I graduated from West Springfield High School eons ago. I don't know much about their current art curriculm but I fear it may have gone the way of the SOLS here in Virginia. At the time, I honestly believe it was one of the strongest fine arts programs in a public high school in the country. I know there were at least three of my classmates accepted to Pratt University on full scholarships and several more getting additional financial assistance from other universities where they were going to study art. I still remember my art teacher's name: Mrs. Roberts. I know she has since died but I do wish she knew how much she really meant to me over the years. I remember she scared me half to death because she demanded such high standards.
I was surrounded by tough competition and never quite felt I could live up to the standard. But I was deeply encouraged and fortunate to have been one of about 12 area high school students to participate in a program sponsored by the Smithsonian Institute.

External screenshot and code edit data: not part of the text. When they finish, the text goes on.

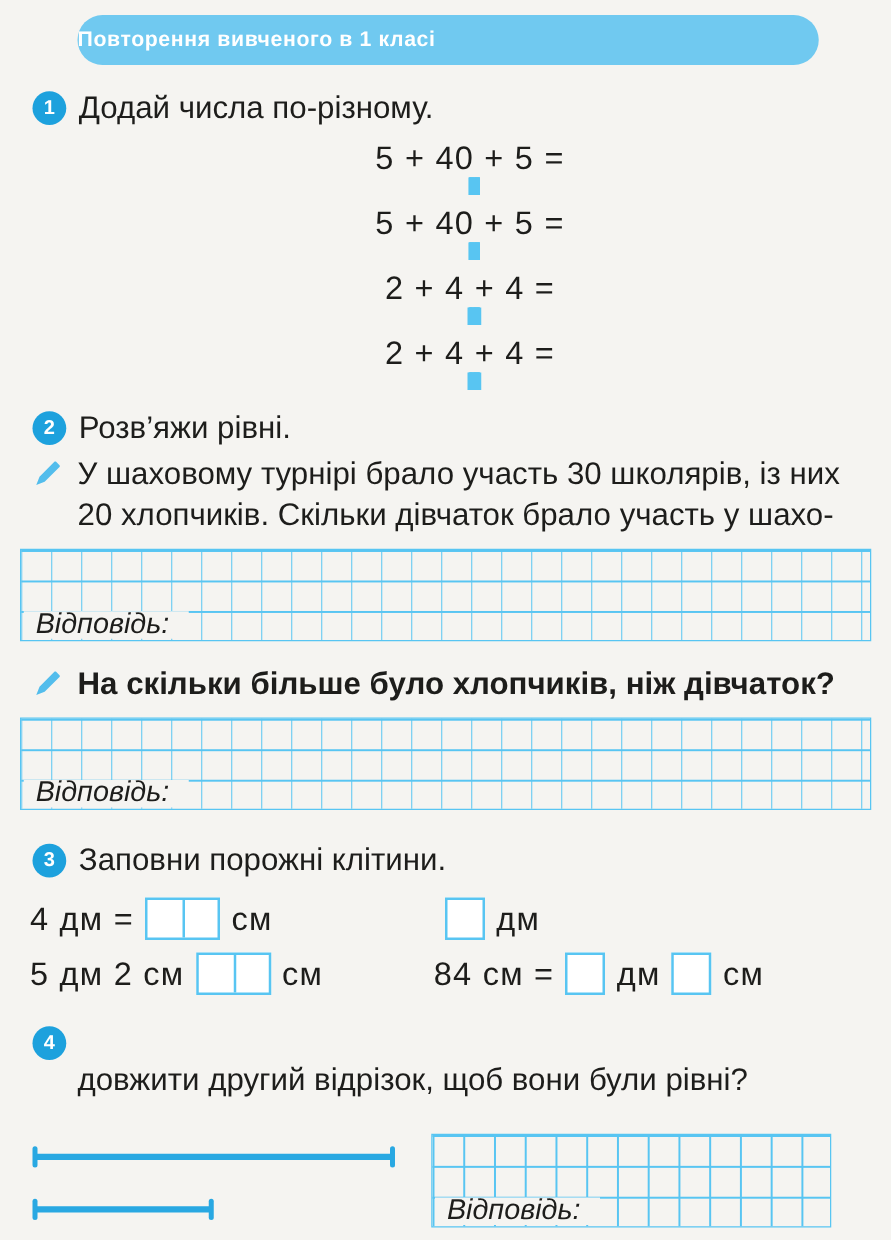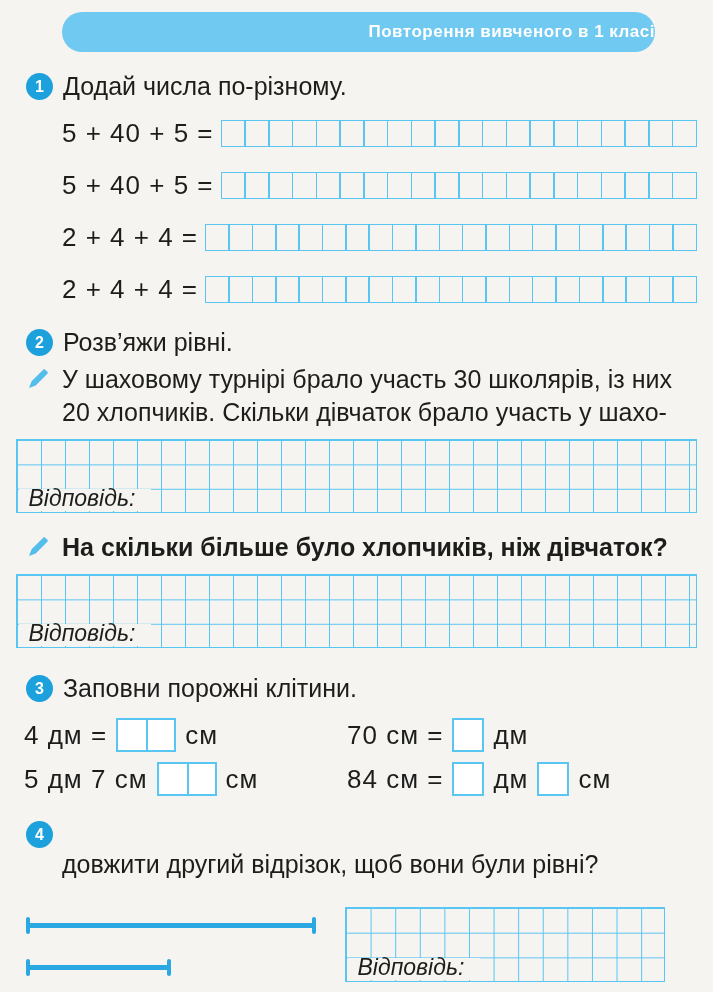"Повторення вивченого в 1 класі" .banner { justify-content: flex-end -> flex-start }
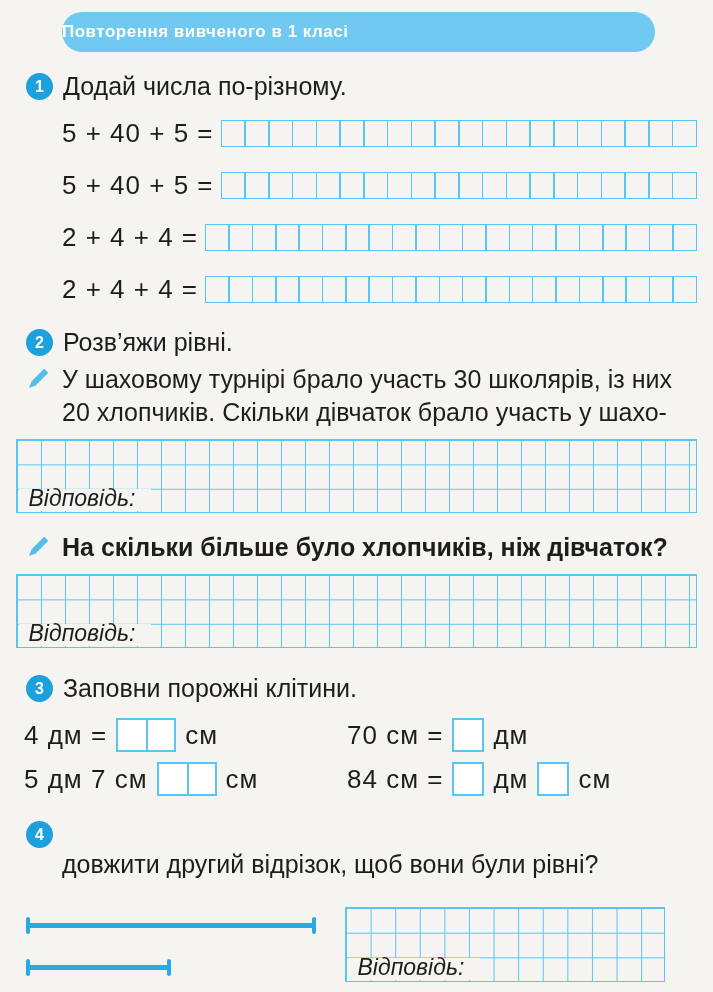"5 + 40 + 5" .eq-row { flex-direction: none -> column }
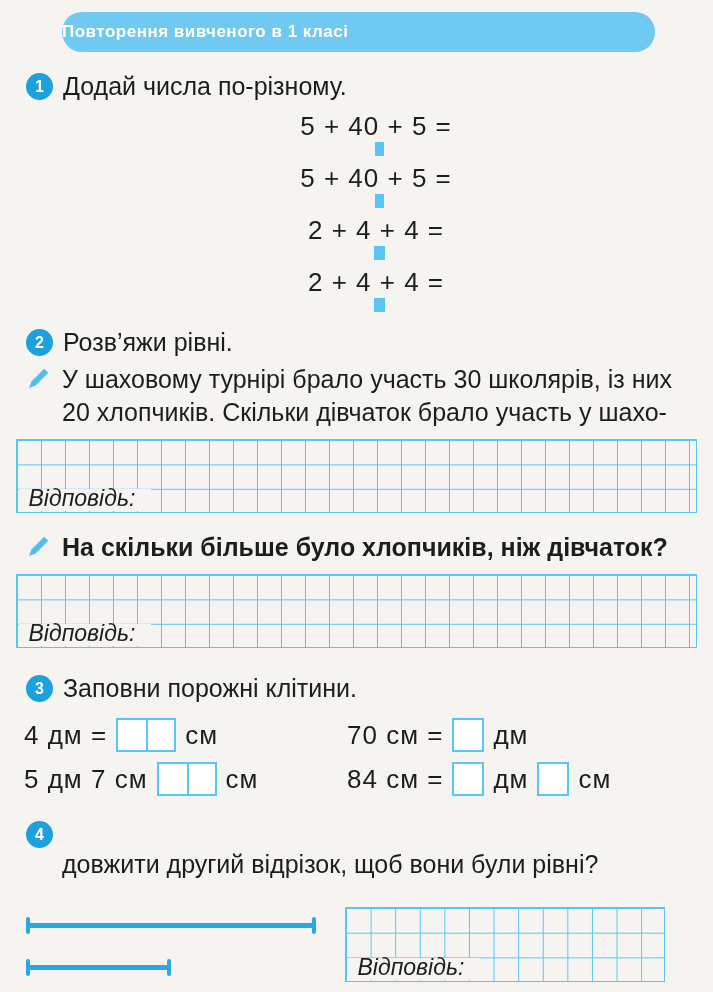"70 см =" span.fill-text { html: <span>70 см =</span> -> none }
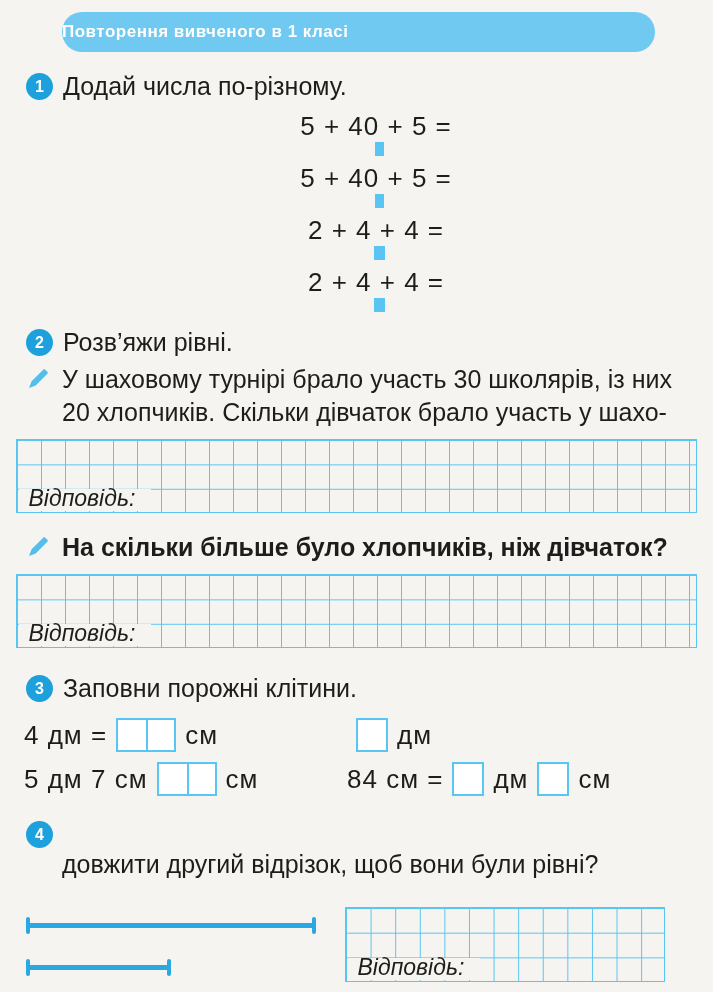"5 дм 7 см" span.fill-text { text: 7 -> 2 }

One day a week for one term, I got on a Metro bus and traveled downtown into D.C. and got off at the National Gallery of Fine Arts and spent the day with a resident artist there working on printmaking projects. It was the one and only time in my life I had the opportunity to work on lithography and etchings using real stones and real acid. I still have prints from those adventures.
Another term in my senior year, I was selected to participate in a similar program at the National Portrait Gallery where we were taught portraiture drawing. I was not able to participate in the painting class even though I really wanted to. Unfortunately, I no longer have these drawings.
I have retained however, the skills I learned in that class. I've also lost some. But I'm hoping it is more a matter of practise than actual loss of knowledge.
Here is a drawing I completed recently of my father. The whole head is too short and for some reason it is easy to see that with the scan but was not so easy to spot while I was drawing. It may have to do with being too close while drawing.
This is just a study. A practise piece for this is just a tiny piece of a photograph I took of him sitting on my mother's floral print sofa with his large feet predominant in the picture. It needs to be done in colored pencil. The whole thing. Big.
When I will have the courage to tackle that project, I don't know. But I will.